At the first clear word: A Max Ernst comment on Aristotle and Surrealism

At the first clear word

A female hand reaches through an opening on a wall, with fingers awkwardly crossed (often likened to a naked woman’s crossed legs), and seems to be holding precariously a small bright red sphere (or maybe fruit). This in turn is connected by a crude contraption of string, nails and a colored pin to a huge phasmid (a stick insect) oriented upwards, its mouthparts just barely protruding above the wall, offering only a tiny hint of the insect’s existence to anyone who observes behind the separation barrier.  On either sides of the wall two nearly identical plants with long wooden stems have grown to exactly equal heights. The clear blue sky, the simple geometric pattern of the scene, the choice of colors, the meticulously rendered shadows are all reminiscent of De Chirico’s paintings, offering to the scene a strong dream-like atmosphere of stillness and silence and a sober feeling of some eminent disaster. Indeed, if the ball slips from the crossed fingers it will pull the insect down with it to the unseen ground, right at the moment that the insect seems to be reaching (at last?) the top of the wall making itself clearly visible to both sides.

Max Ernst, "At the first clear word" (1923)

Max Ernst, “At the first clear word” (1923)

As is common in many works of Max Ernst, it is not easy to grasp the meaning of this composition and even the title “At The First Clear Word” (1923) seems to perplex things even more. The painting was actually part of a series of murals in the house of the surrealist poet Paul Éluard  (1895 – 1952) in Eaubonne, a few kilometers north of Paris, and it was discovered just in 1967 under layers of old paint and wallpaper. The title comes from one of Éluard’s poems (each line is followed by a possible translation in parentheses):

Au premier mot limpide

(At the first clear word)

Au premier mot limpide au premier rire de ta chair

(At the first clear word, at the first laugh of your flesh)

La route épaisse disparaît

(The thick road disappears)

Tout recommence.

(Everything starts over.)

 

La fleur timide la fleur sans air du ciel nocturne

(The timid flower, the airless flower of the night sky)

Des mains voilées de maladresse

(Veiled clumsy hands)

Des mains d’enfant.

(Hands of a child.)

 

Des yeux levés sur ton visage et c’est le jour sur terre

(Eyes raised upon your face and it’s daylight on the earth)

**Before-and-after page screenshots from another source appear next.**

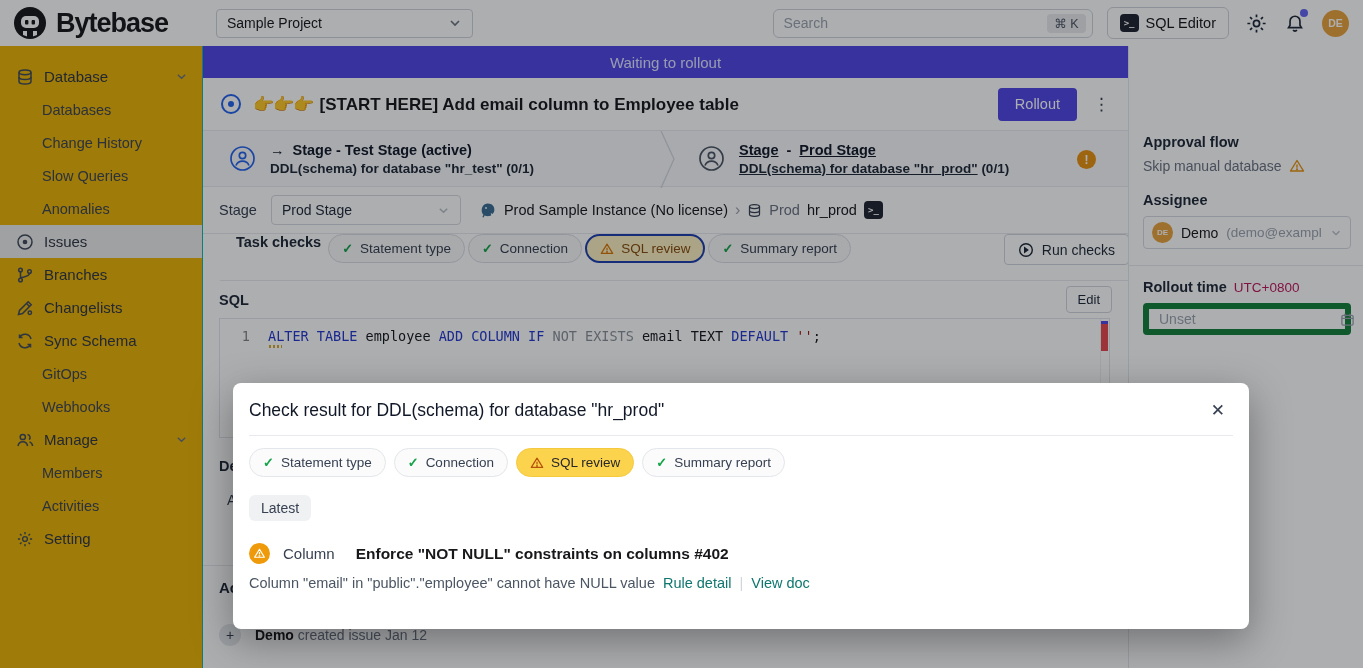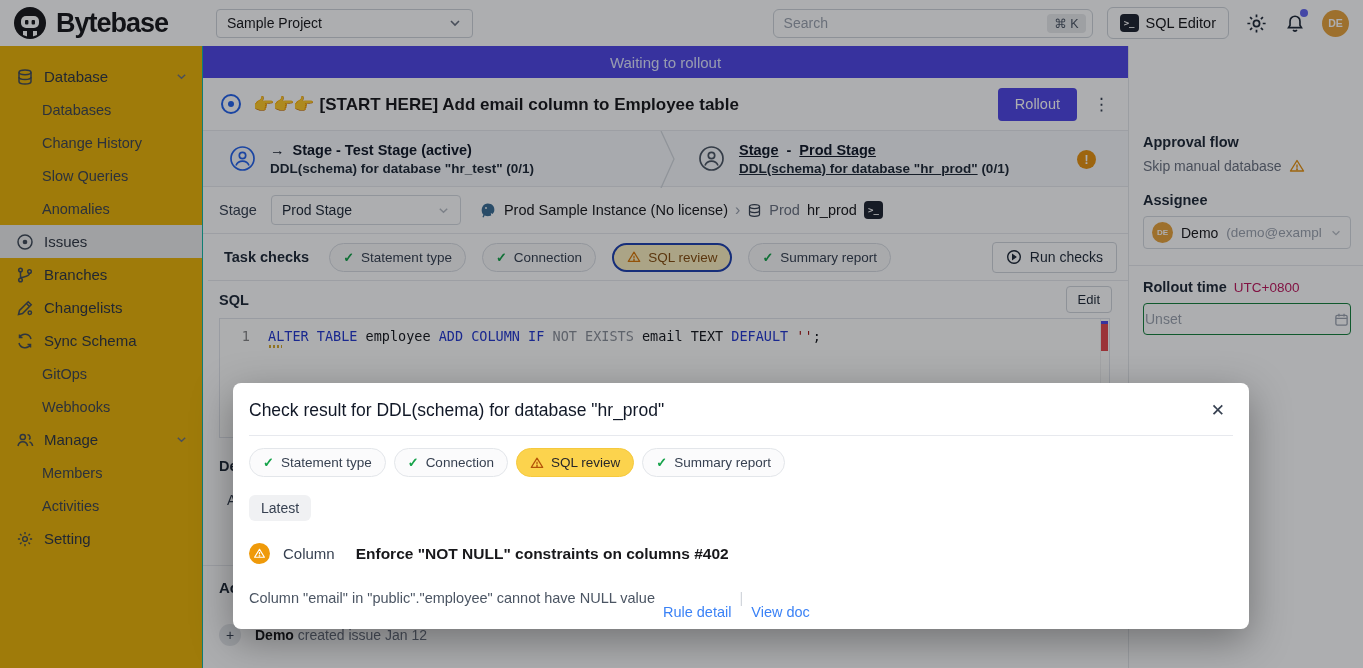--- a/index.html
+++ b/index.html
@@ -62,7 +62,7 @@
   .crumb-sep { color:#9ca3af; font-size:16px; }
   .env-label { color:#6b7280; }
 
-  .tasks-row { position:absolute; top:188px; left:5px; width:925px; height:47px; display:flex; align-items:center; gap:16px; padding:0 16px; border-bottom:1px solid #e7e9ee; }
+  .tasks-row { position:absolute; top:188px; left:17px; width:925px; height:47px; display:flex; gap:3px; padding:0 16px; border-bottom:1px solid #e7e9ee; }
   .tasks-label { font-size:14.5px; font-weight:600; color:#1f2937; margin-right:4px; }
   .pill { display:inline-flex; align-items:center; gap:7px; height:29px; padding:0 13px; border:1px solid #d8dce2; border-radius:15px; background:#fafafa; font-size:13.5px; color:#374151; cursor:pointer; }
   .pill .chk { color:#16a34a; font-weight:bold; font-size:13px; }

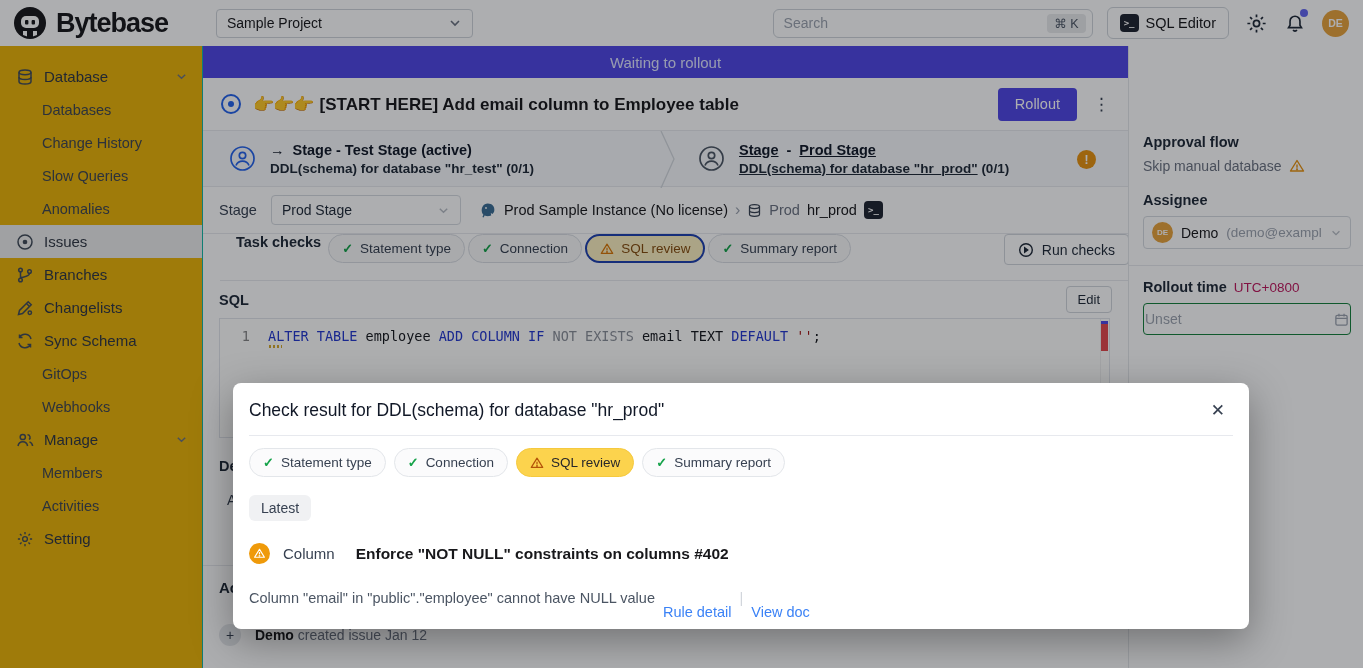--- a/index.html
+++ b/index.html
@@ -106,7 +106,7 @@
   .rp-divider { position:absolute; top:219px; left:0; width:235px; border-top:1px solid #e7e9ee; }
   .rp-rollout { position:absolute; top:233px; left:14px; display:flex; align-items:baseline; gap:7px; }
   .tz { font-size:13.5px; color:#be185d; font-weight:normal; }
-  .rp-time-input { position:absolute; top:257px; left:14px; width:208px; height:32px; border:1px solid #15803d; border-radius:4px; display:flex; align-items:center; padding:0 1px; }
+  .rp-time-input { position:absolute; top:257px; left:14px; width:208px; height:32px; border:6px solid #15803d; border-radius:4px; display:flex; align-items:center; padding:0 10px; }
   .rp-time-input input { border:none; outline:none; flex:1; font-size:14px; color:#374151; font-family:"Liberation Sans", sans-serif; }
   .rp-time-input input::placeholder { color:#9ca3af; }
   .cal-icon { color:#9ca3af; display:flex; }

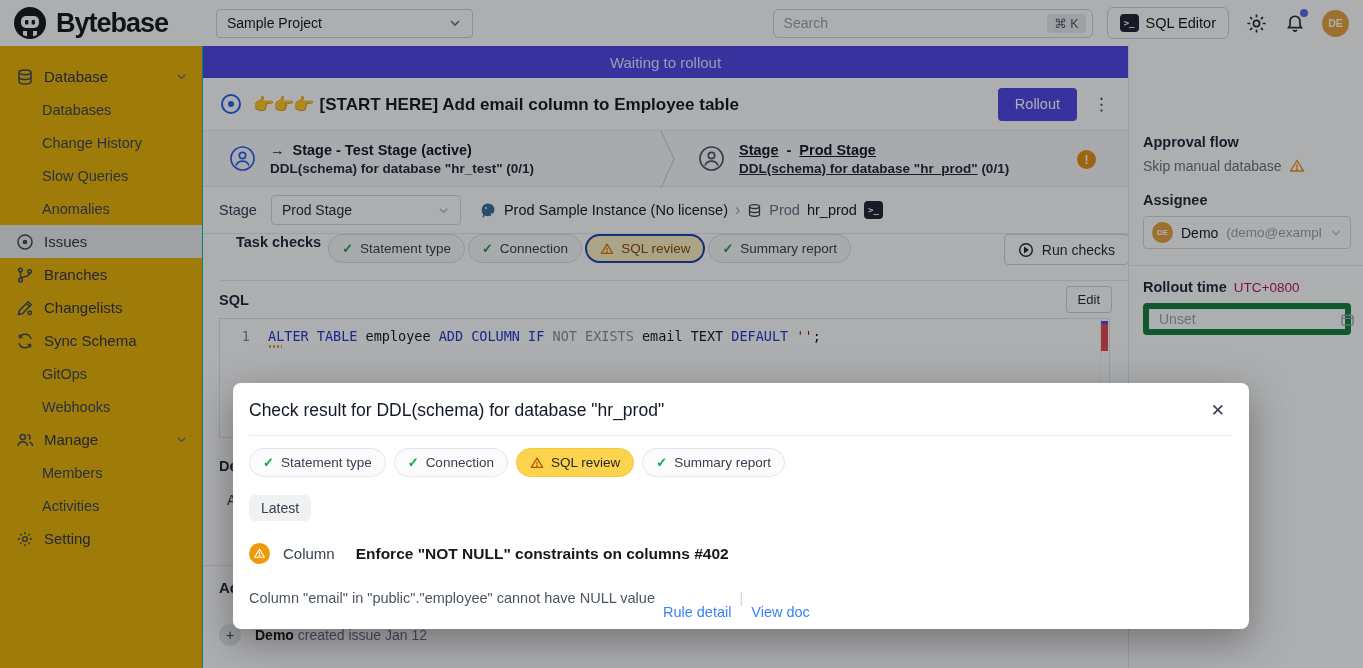--- a/index.html
+++ b/index.html
@@ -127,7 +127,7 @@
   .finding-cat { font-size:15px; color:#374151; margin-right:8px; }
   .finding-rule { font-size:15.5px; font-weight:bold; color:#18181b; }
   .finding-msg { padding:11px 16px 0 16px; font-size:14.5px; color:#4b5563; display:flex; align-items:center; gap:8px; }
-  .lnk { color:#3b82f6; cursor:pointer;margin-top:29px; }
+  .lnk { color:#0f766e; cursor:pointer; }
   .lnk-sep { color:#d1d5db; }
   svg { display:block; }
 </style>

La première jeunesse close

(The first youth is closed)

Le seul plaisir.

(The only pleasure.)

 

Foyer de terre foyer d’odeurs et de rosée

(Home of land, home of scent and of dew)

Sans âge sans raison sans liens

(Without age, without reason, without ties)

L’oubli sans ombre.

(Oblivion without shadows.)

The rendezvous of friends

Max Ernst, "The Rendezvous of Friends" (1922)

Max Ernst, “The Rendezvous of Friends” (1922)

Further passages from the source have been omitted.